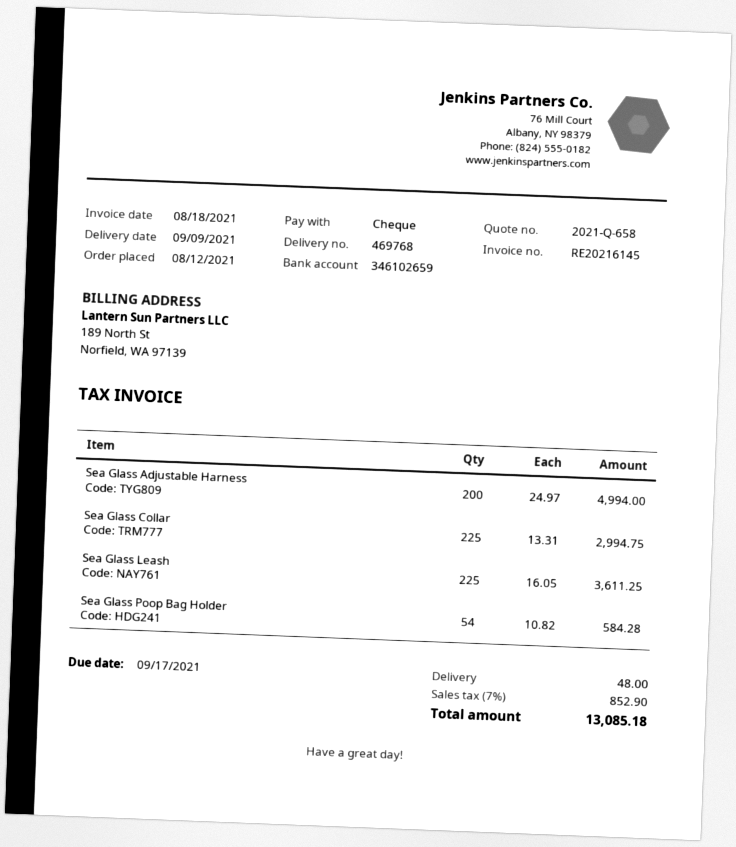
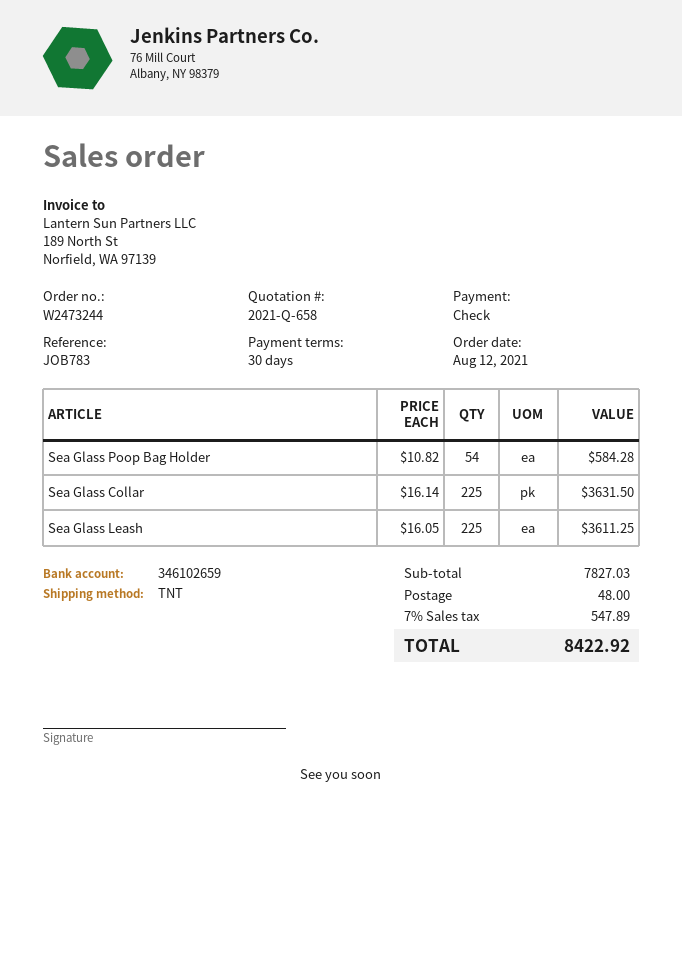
Sea Glass Adjustable Harness: 200 x 24.97 = 4994.00 -> none
Sea Glass Collar: 225 x 13.31 = 2994.75 -> 225 x 16.14 = 3631.50
tax: 7% = 852.90 -> 7% = 547.89
total: 13085.18 -> 8422.92

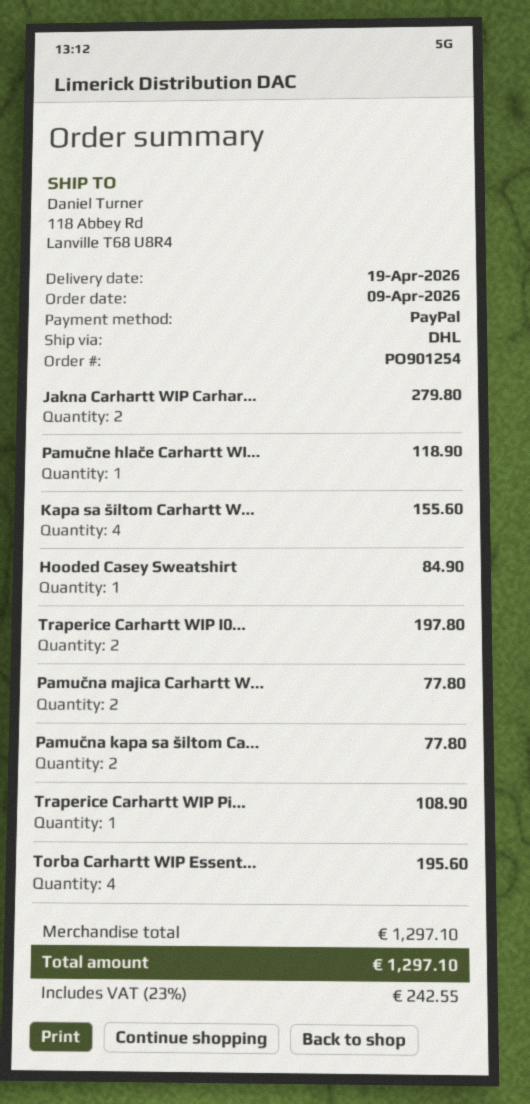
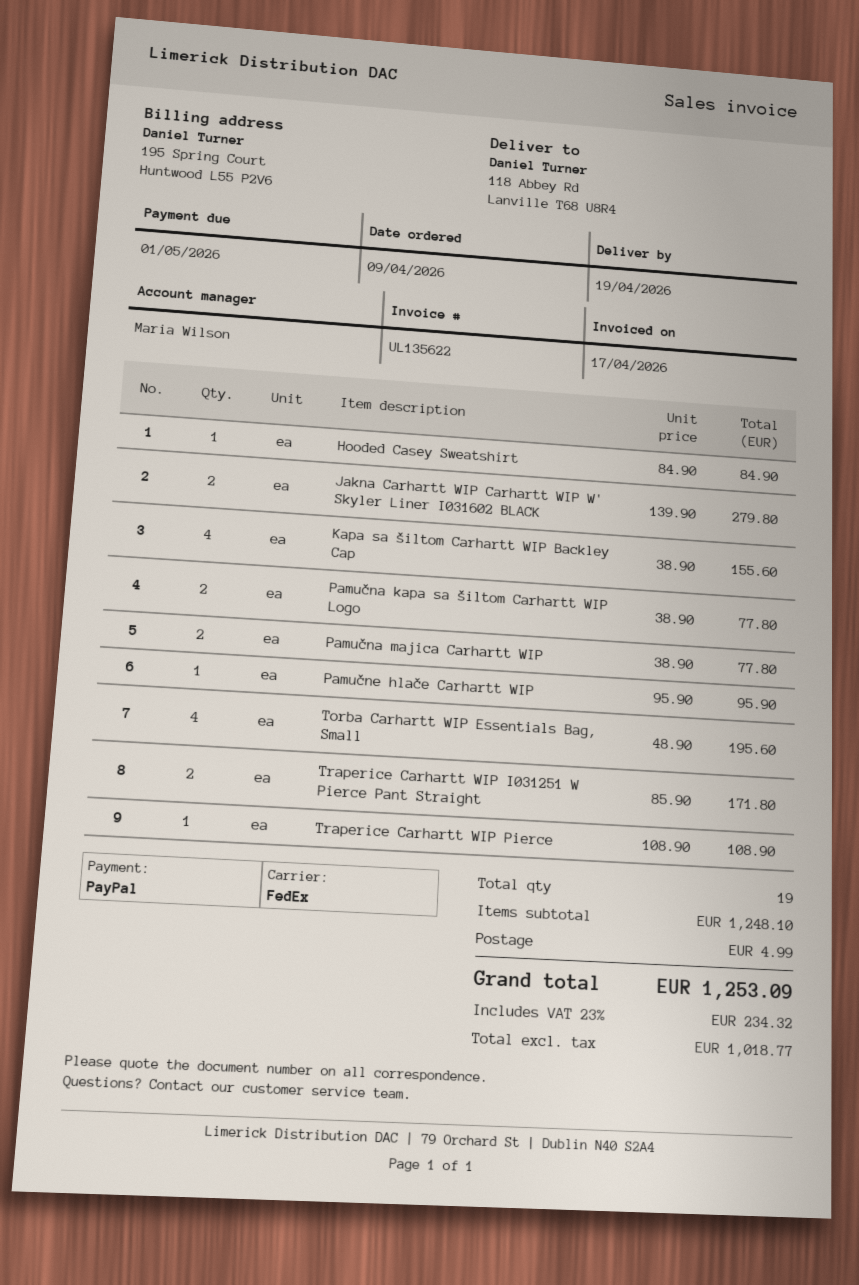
shipping method: DHL -> FedEx
Pamučne hlače Carhartt WI...: 1 for 118.90 -> 1 for 95.90
Traperice Carhartt WIP I0...: 2 for 197.80 -> 2 for 171.80
subtotal: 1297.10 -> 1248.10
shipping: none -> 4.99
tax: 23% = 242.55 -> 23% = 234.32
total: 1297.10 -> 1253.09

================================

▸ **Exercise brief**
From the line containing "subtotal: 1297.10 -> 1248.10" down to the last line of the data, transcribe every line exactly; nothing else should appear.

▸ **Result below**
subtotal: 1297.10 -> 1248.10
shipping: none -> 4.99
tax: 23% = 242.55 -> 23% = 234.32
total: 1297.10 -> 1253.09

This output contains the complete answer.